◆ **What is expected**
Write out, word for word, each line from the start of the entries through the one holding "135px; top: -3px;"; omit the pictures.

-------- Provided entries --------

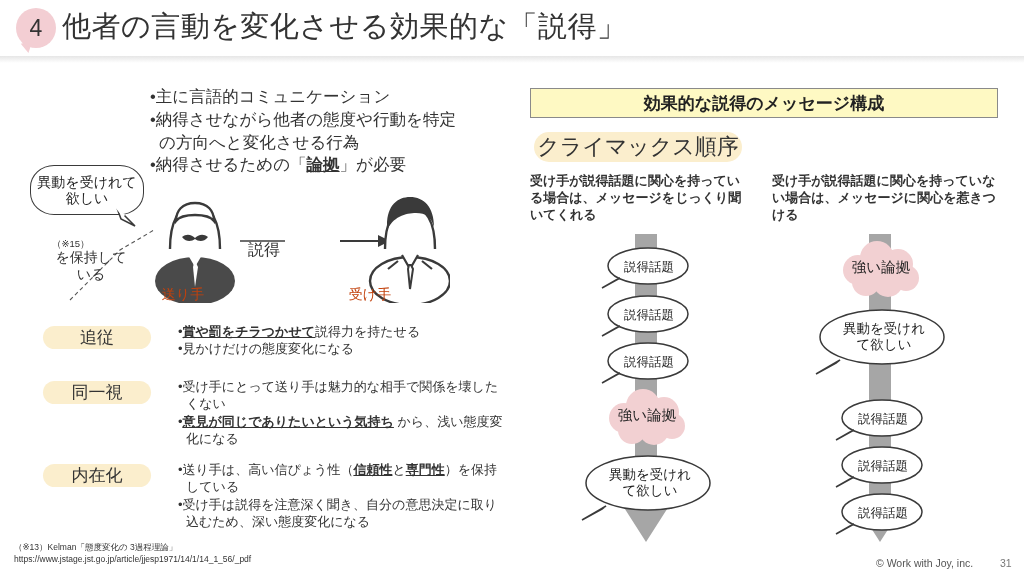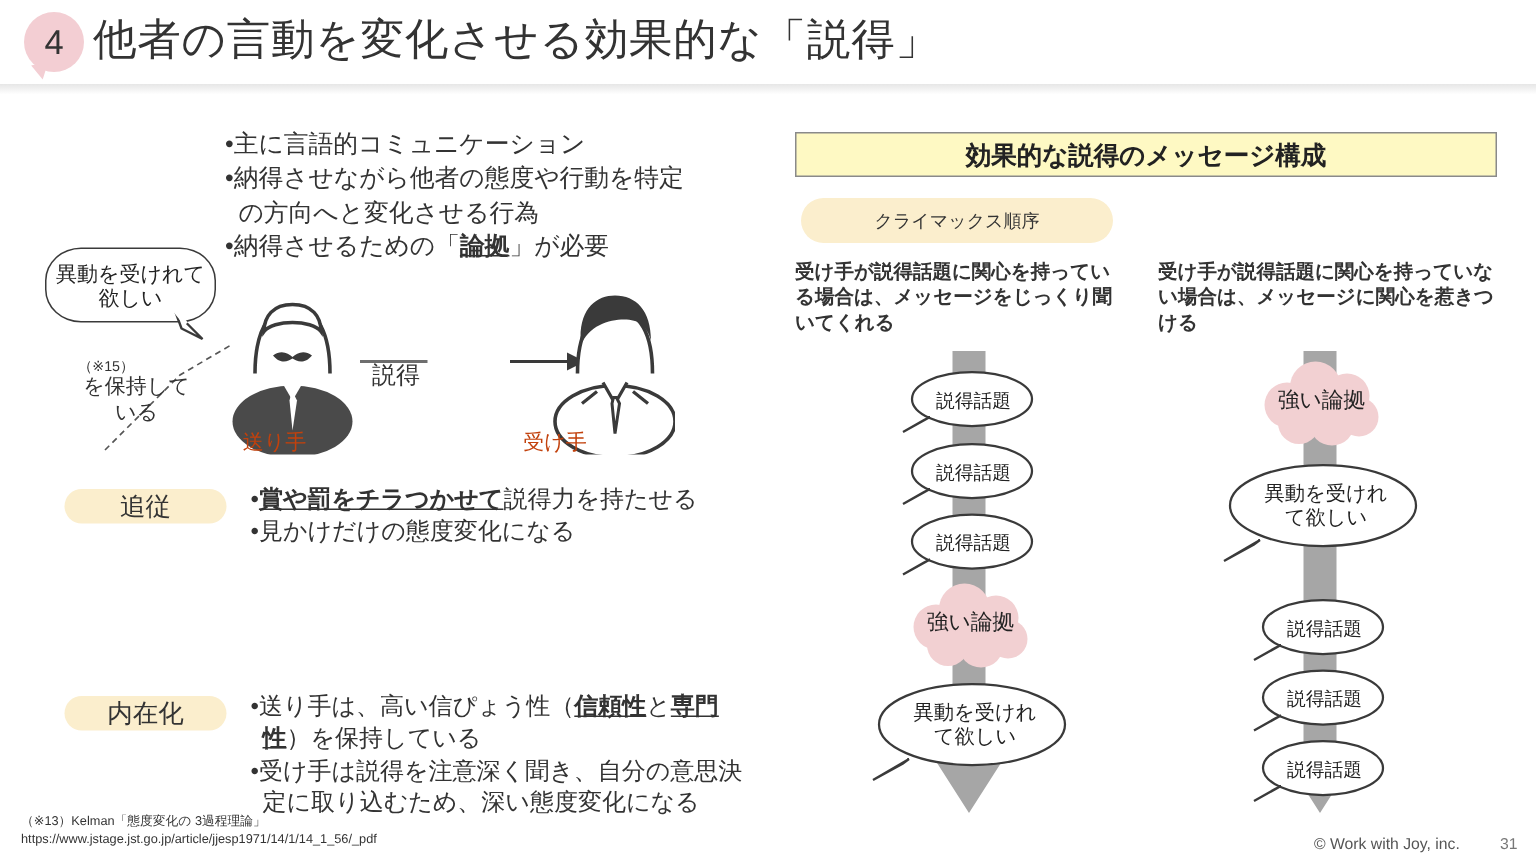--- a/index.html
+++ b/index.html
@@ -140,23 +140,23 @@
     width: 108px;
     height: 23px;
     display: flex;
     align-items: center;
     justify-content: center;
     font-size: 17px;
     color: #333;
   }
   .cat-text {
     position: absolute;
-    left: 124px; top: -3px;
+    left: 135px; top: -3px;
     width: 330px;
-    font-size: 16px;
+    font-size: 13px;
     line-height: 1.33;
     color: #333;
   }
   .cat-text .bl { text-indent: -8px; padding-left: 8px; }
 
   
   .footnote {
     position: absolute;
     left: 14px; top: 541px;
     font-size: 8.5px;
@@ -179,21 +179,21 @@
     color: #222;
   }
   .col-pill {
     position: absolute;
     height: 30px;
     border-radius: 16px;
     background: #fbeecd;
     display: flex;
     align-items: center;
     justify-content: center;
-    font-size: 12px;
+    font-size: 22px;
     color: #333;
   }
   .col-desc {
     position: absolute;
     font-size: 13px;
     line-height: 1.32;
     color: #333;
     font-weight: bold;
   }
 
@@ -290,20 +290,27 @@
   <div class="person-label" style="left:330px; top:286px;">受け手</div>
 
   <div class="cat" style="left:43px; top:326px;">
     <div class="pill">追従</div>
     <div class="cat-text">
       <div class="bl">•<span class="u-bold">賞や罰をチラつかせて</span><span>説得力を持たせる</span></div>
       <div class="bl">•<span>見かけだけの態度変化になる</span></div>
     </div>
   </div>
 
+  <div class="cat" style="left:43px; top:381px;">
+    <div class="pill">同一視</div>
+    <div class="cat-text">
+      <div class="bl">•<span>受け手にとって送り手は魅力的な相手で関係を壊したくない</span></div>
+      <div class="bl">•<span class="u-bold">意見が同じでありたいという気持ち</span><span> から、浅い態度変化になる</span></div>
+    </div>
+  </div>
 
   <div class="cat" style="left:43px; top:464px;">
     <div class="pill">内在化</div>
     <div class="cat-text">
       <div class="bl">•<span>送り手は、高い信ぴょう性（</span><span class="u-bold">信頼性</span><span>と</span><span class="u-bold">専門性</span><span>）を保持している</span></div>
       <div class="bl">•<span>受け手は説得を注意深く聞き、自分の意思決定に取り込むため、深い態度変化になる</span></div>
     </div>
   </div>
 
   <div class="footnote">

--------

◆ **Response to the task**
--- a/index.html
+++ b/index.html
@@ -140,23 +140,23 @@
     width: 108px;
     height: 23px;
     display: flex;
     align-items: center;
     justify-content: center;
     font-size: 17px;
     color: #333;
   }
   .cat-text {
     position: absolute;
-    left: 124px; top: -3px;
+    left: 135px; top: -3px;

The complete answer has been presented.